To do
Of the lines below, copy those that hold the word "align".

Material for the task
▽

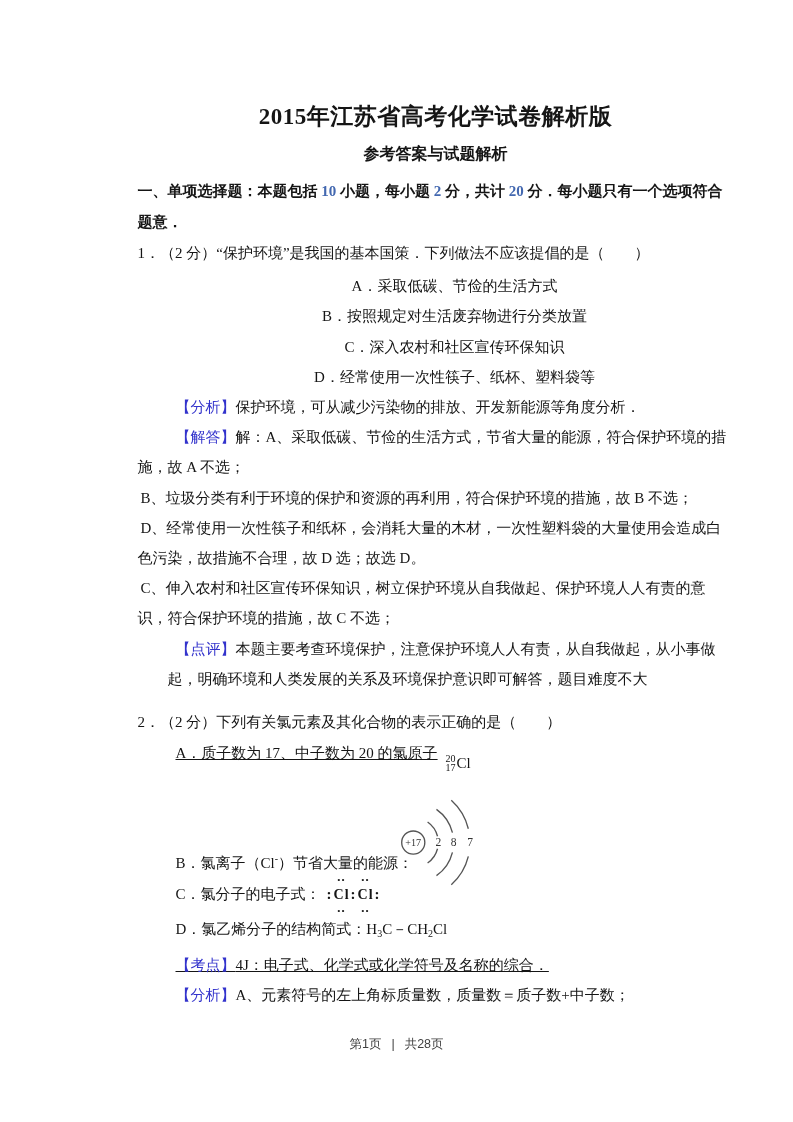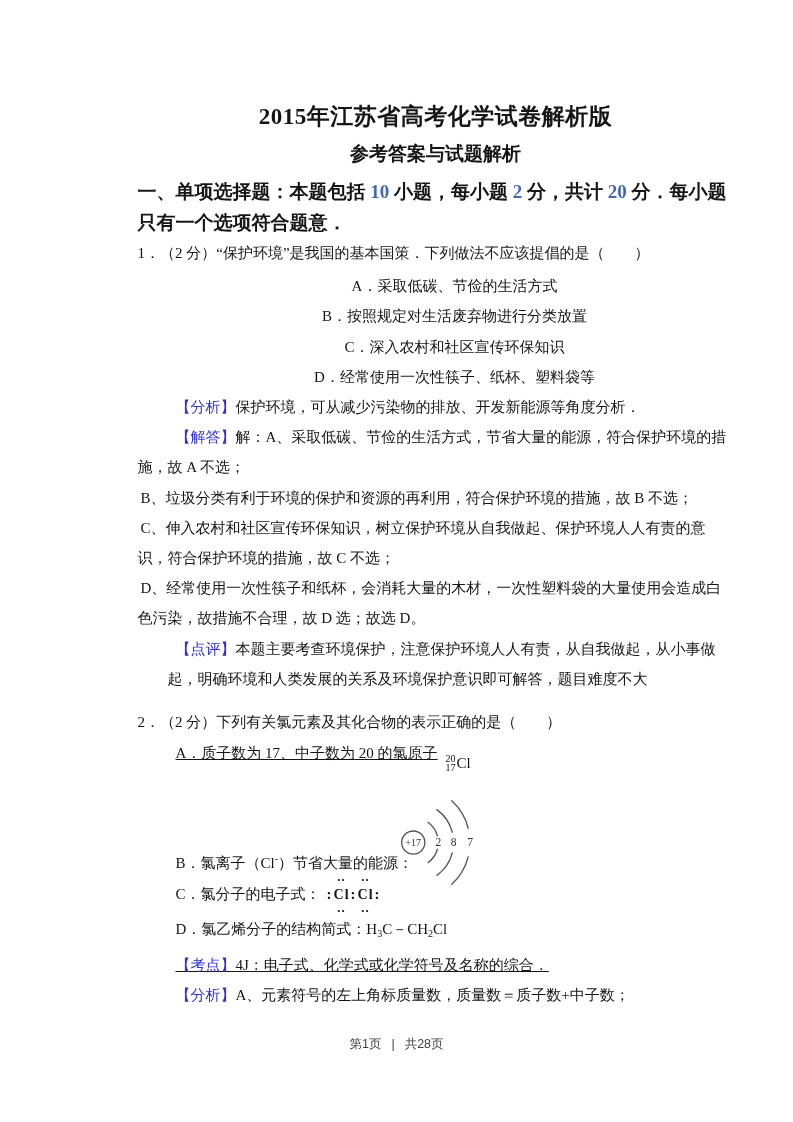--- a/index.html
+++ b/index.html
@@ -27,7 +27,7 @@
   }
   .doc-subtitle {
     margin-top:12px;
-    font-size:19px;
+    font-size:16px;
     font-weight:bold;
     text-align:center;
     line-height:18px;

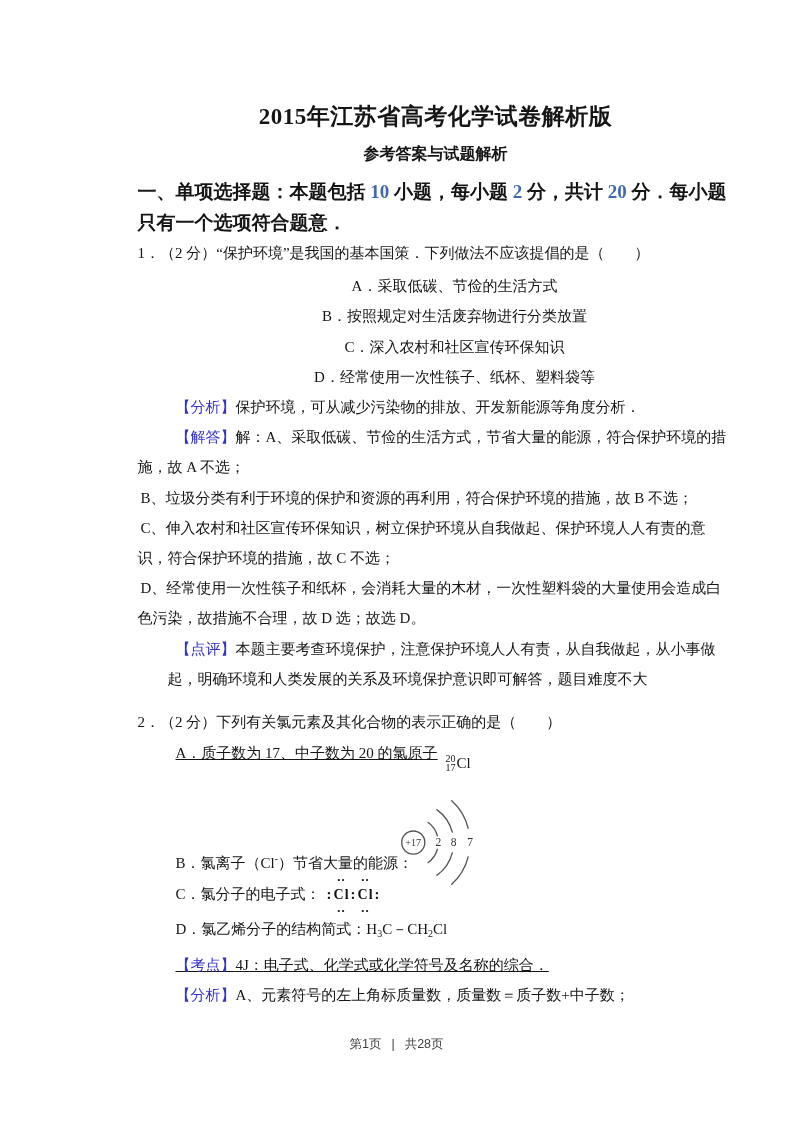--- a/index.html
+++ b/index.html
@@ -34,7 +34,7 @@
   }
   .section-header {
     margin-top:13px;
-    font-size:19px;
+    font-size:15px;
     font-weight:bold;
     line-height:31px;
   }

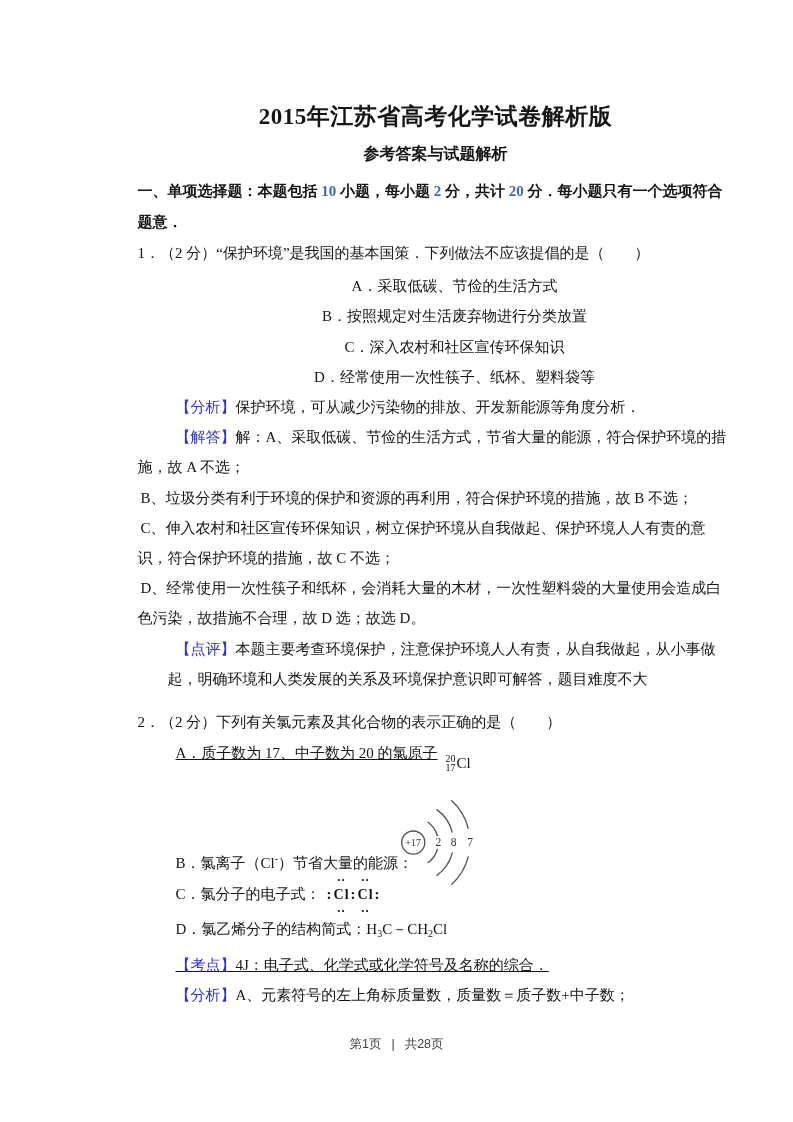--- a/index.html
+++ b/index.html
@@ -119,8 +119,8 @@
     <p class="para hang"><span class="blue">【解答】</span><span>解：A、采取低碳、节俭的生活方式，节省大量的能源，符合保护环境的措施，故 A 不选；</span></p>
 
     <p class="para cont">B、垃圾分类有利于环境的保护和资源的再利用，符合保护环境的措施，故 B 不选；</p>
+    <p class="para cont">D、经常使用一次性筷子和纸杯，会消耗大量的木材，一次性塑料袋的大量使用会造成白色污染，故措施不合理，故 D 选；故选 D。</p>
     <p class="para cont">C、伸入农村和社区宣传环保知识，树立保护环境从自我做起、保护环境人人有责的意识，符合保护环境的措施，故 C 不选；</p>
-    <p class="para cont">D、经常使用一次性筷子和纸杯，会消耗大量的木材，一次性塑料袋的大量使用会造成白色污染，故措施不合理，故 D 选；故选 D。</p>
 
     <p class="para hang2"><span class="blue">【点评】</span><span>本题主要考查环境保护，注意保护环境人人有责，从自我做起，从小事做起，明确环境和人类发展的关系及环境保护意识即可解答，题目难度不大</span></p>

△
▽

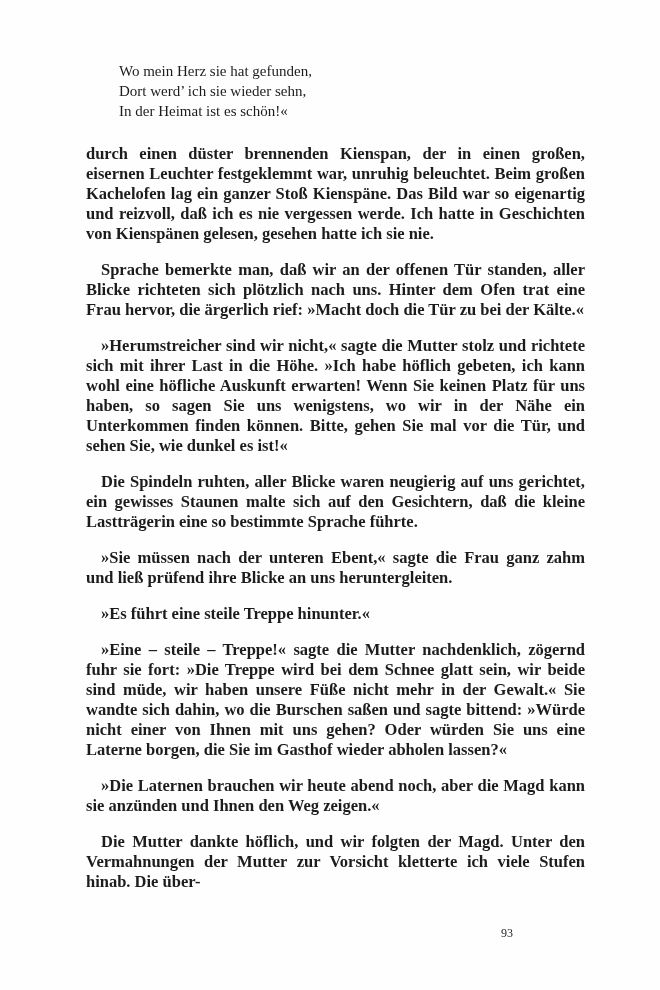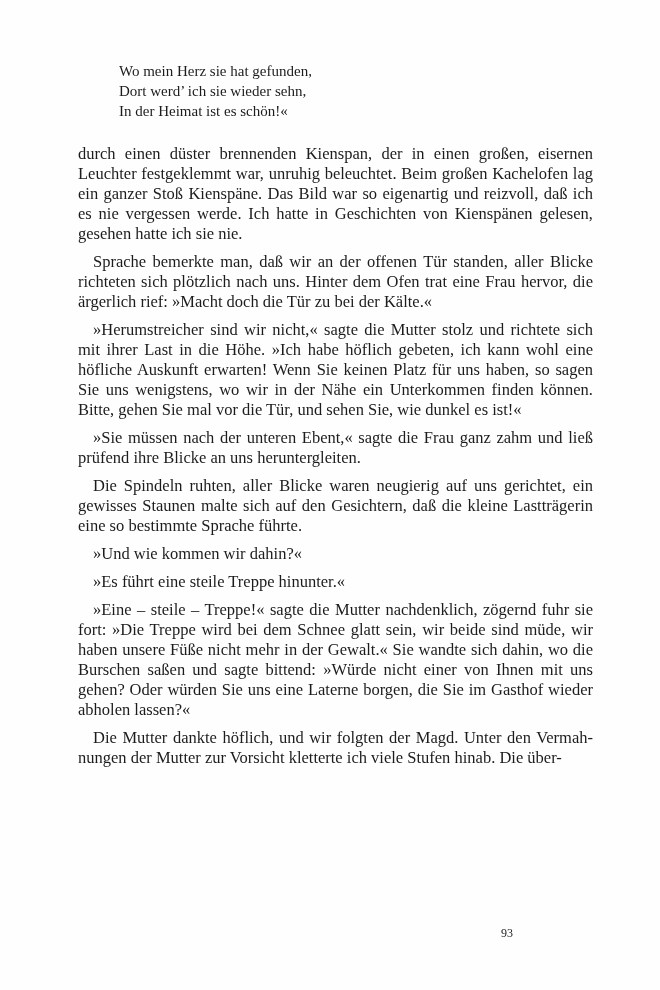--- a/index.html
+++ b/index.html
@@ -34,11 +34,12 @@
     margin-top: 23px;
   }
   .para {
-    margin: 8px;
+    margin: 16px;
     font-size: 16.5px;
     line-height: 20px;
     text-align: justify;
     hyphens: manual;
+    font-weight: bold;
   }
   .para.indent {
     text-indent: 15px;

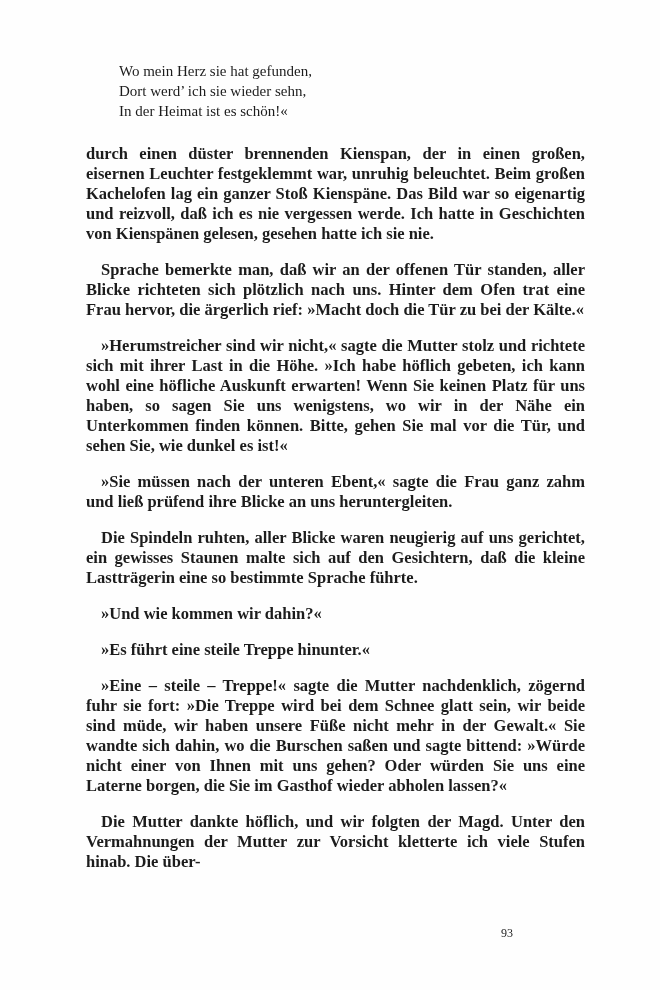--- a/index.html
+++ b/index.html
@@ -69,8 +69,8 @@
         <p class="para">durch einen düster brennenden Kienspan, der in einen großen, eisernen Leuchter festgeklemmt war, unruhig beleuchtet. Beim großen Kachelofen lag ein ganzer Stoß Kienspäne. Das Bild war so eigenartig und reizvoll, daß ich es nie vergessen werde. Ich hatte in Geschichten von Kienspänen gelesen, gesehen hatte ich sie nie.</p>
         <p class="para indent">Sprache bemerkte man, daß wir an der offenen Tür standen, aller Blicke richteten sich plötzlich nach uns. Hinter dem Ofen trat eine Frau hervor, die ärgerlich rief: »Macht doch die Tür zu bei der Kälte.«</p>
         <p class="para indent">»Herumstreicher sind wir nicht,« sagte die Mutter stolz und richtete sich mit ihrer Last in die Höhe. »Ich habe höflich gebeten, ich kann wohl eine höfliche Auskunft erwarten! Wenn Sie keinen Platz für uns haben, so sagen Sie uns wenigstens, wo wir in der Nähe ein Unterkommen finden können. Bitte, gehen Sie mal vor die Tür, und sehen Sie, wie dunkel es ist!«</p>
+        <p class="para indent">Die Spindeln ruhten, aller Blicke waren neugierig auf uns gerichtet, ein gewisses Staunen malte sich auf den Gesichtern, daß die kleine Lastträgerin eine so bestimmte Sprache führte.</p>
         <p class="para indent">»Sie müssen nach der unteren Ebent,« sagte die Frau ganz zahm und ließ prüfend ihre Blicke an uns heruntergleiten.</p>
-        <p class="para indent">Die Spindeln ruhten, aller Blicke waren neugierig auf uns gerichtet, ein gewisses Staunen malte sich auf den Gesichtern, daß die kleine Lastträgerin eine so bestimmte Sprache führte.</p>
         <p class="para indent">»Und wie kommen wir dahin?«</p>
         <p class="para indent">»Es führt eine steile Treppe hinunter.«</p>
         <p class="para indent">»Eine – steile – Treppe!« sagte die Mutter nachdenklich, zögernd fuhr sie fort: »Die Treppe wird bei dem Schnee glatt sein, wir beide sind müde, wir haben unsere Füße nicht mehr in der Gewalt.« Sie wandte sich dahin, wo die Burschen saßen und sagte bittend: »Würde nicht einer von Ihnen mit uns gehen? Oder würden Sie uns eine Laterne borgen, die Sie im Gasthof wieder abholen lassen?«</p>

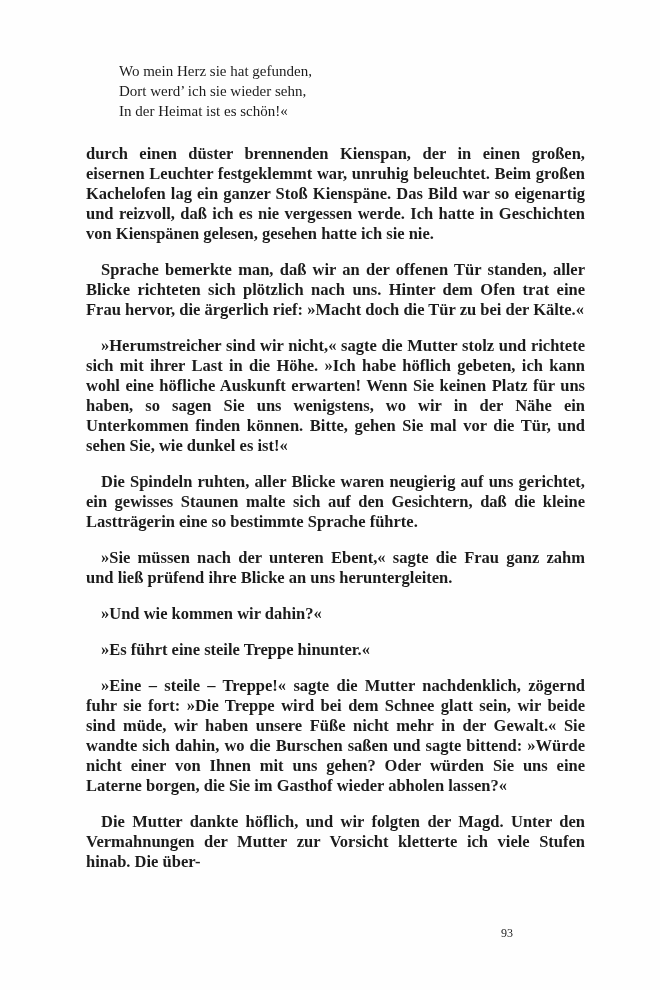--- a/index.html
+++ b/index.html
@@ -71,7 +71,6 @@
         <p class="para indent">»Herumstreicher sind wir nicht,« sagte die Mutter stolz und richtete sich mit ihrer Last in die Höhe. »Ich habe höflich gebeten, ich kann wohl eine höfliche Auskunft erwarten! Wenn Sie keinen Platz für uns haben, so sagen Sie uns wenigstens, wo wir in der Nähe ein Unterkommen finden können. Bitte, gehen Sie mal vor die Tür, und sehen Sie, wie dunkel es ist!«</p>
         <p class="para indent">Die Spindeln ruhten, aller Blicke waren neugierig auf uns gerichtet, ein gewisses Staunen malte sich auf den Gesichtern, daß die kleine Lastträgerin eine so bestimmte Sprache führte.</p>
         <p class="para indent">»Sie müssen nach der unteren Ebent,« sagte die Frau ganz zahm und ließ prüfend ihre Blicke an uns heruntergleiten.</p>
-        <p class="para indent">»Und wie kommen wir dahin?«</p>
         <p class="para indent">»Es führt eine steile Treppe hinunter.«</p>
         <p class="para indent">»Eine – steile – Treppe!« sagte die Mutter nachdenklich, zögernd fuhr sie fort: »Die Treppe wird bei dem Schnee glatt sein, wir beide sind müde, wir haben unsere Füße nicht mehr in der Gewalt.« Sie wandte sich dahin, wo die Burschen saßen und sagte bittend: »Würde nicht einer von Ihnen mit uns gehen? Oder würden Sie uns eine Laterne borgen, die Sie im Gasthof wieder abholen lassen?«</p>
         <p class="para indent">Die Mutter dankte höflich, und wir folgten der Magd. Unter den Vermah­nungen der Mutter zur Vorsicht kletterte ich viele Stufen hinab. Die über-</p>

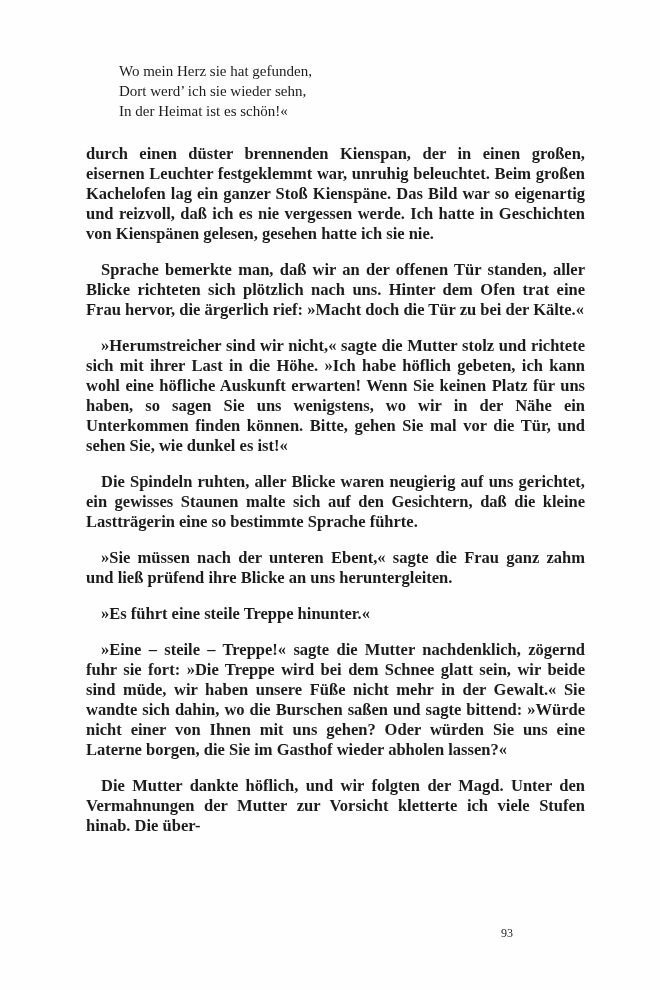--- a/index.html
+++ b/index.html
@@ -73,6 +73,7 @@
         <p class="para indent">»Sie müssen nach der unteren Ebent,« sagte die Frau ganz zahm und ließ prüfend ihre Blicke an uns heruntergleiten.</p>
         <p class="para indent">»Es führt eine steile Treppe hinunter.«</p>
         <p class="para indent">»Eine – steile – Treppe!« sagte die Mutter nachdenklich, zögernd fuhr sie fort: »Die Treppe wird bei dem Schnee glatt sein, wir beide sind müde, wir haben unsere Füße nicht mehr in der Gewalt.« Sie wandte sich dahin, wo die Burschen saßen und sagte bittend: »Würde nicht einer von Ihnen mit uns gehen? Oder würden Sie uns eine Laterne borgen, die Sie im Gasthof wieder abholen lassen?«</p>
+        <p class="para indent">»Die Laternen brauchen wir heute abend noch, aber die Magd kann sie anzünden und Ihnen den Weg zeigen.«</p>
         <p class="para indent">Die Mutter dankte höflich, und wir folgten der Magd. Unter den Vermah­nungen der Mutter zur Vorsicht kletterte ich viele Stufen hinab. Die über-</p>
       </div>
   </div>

△

Exercise output
     text-align:center;
     text-align: justify;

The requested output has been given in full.